K-Fold Cross-Validation is a powerful resampling procedure used to evaluate machine learning models on a limited data sample. The core idea is to divide the entire dataset into K subsets, or “folds,” of approximately equal size. The process is then iterated K times, with each iteration serving a different fold as the holdout or validation set, and the remaining K-1 folds used for training the model.

This systematic rotation ensures a comprehensive evaluation, minimizing the bias associated with random train-test splits. The procedure for K-Fold Cross-Validation follows a standardized sequence of steps:

  1. The original dataset is randomly partitioned into k groups, or folds, which are roughly equal in size.

  2. One fold is designated as the validation set (the holdout set). The model is trained exclusively on the observations contained within the remaining k-1 folds.

  3. The trained model is then used to calculate a test error metric, such as the Mean Squared Error (MSE), on the observations in the single holdout fold.

  4. Steps 2 and 3 are repeated k times, ensuring that each of the k folds serves as the validation set exactly once.

  5. The overall test error estimate is calculated as the average of the k individual error metrics recorded during the iterations.

This tutorial provides a detailed, step-by-step implementation of K-Fold Cross-Validation for a simple linear model using the Python programming language and the versatile Scikit-learn library.

Step 1: Loading Essential Libraries and Modules

Before proceeding with the implementation, it is necessary to import all the required functions and modules. We rely heavily on the Scikit-learn library, specifically its model_selection module, which provides the tools necessary for managing cross-validation procedures like KFold and cross_val_score. We also utilize LinearRegression for our model, and numpy and pandas for efficient data handling and mathematical operations.

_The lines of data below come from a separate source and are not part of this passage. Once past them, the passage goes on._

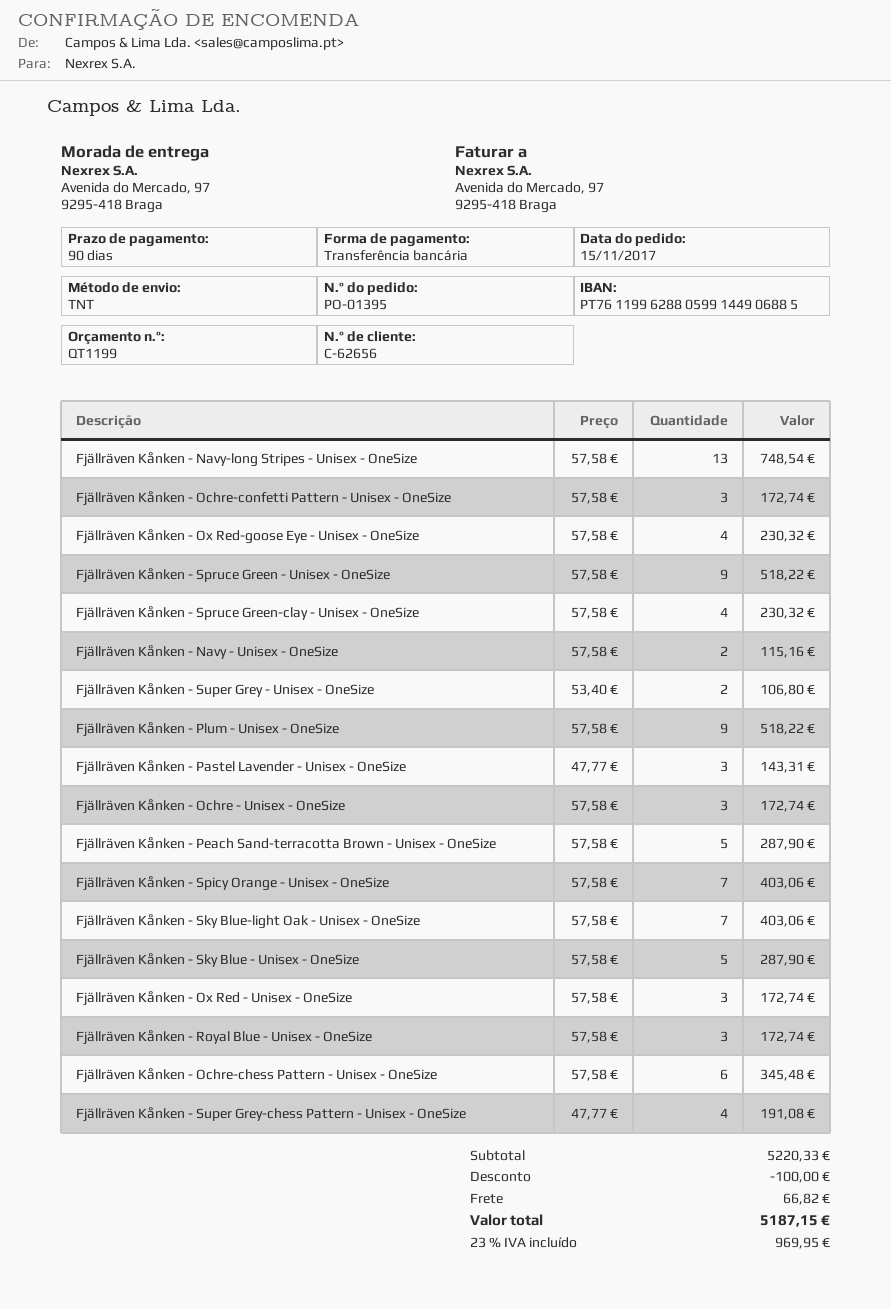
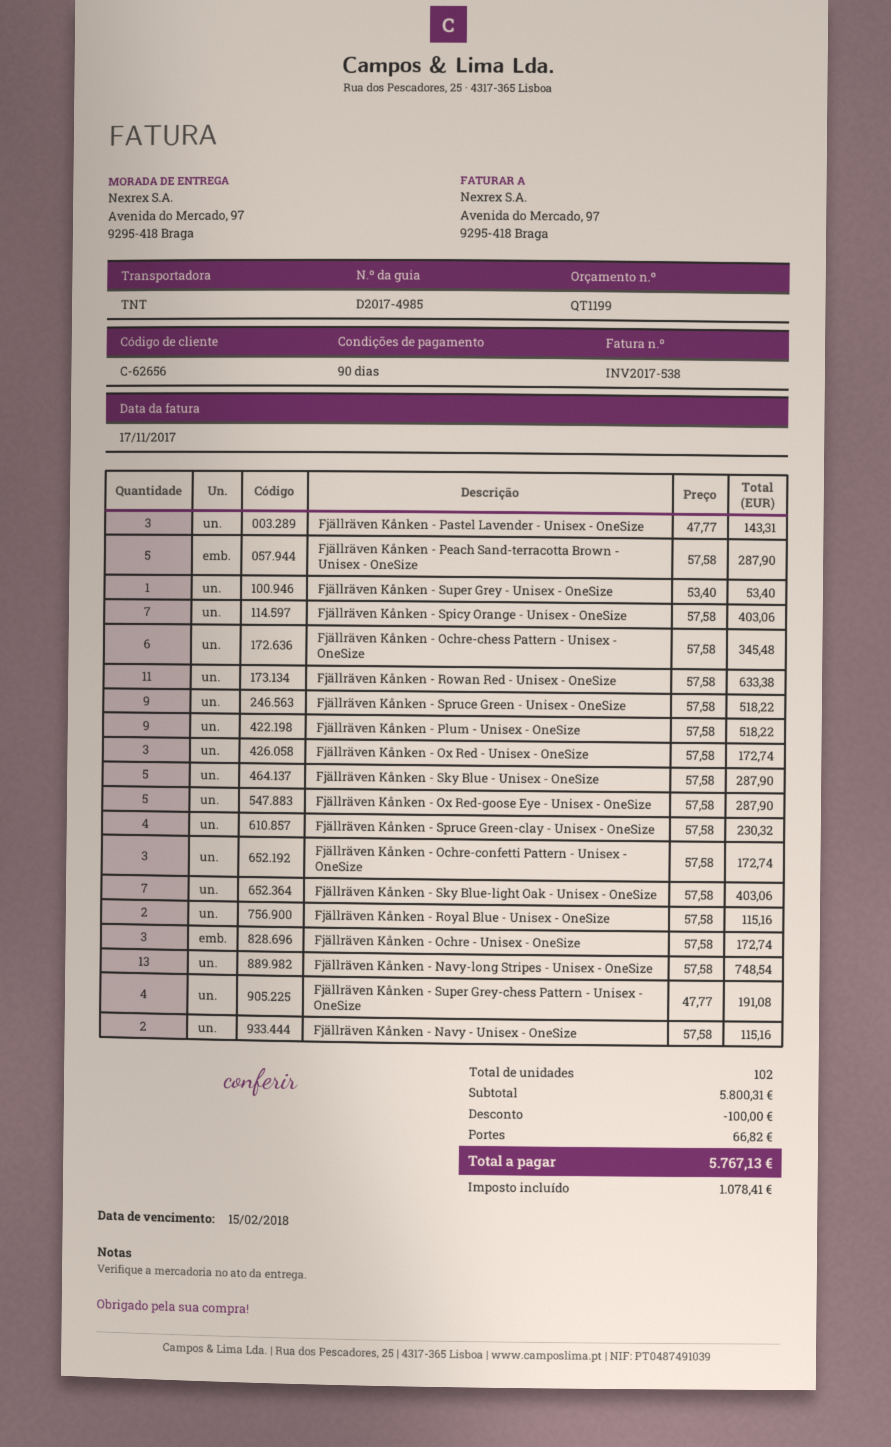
Fjällräven Kånken - Ox Red-goose Eye - Unisex - OneSize: 4 x 57.58 = 230.32 -> 5 x 57.58 = 287.90
Fjällräven Kånken - Super Grey - Unisex - OneSize: 2 x 53.40 = 106.80 -> 1 x 53.40 = 53.40
Fjällräven Kånken - Royal Blue - Unisex - OneSize: 3 x 57.58 = 172.74 -> 2 x 57.58 = 115.16
Fjällräven Kånken - Rowan Red - Unisex - OneSize: none -> 11 x 57.58 = 633.38
subtotal: 5220.33 -> 5800.31
tax: 969.95 -> 1078.41
total: 5187.15 -> 5767.13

Ensure that these libraries are installed in your environment before executing the following code block, which sets up the computational environment:

from sklearn.model_selection import train_test_split
from sklearn.model_selection import KFold
from sklearn.model_selection import cross_val_score
from sklearn.linear_model import LinearRegression
from numpy import mean
from numpy import absolute
from numpy import sqrt
import pandas as pd

These imports provide the foundation for defining our dataset, specifying the cross-validation strategy, training the regression model, and finally calculating the resulting error metrics.

Step 2: Creating the Sample Data Structure

For demonstration purposes, we will construct a small synthetic dataset. This dataset will be managed using a Pandas DataFrame, which is the standard structure for handling tabular data in Python. Our dataset includes a single response variable, y, that we aim to predict, based on two predictor variables, x1 and x2. This simple structure is sufficient for illustrating the mechanics of K-Fold CV.

The code snippet below initializes the DataFrame with ten observations, defining the relationship we intend to model using linear regression. The features x1 and x2 will serve as the independent variables (predictors), and y will be the dependent variable (response).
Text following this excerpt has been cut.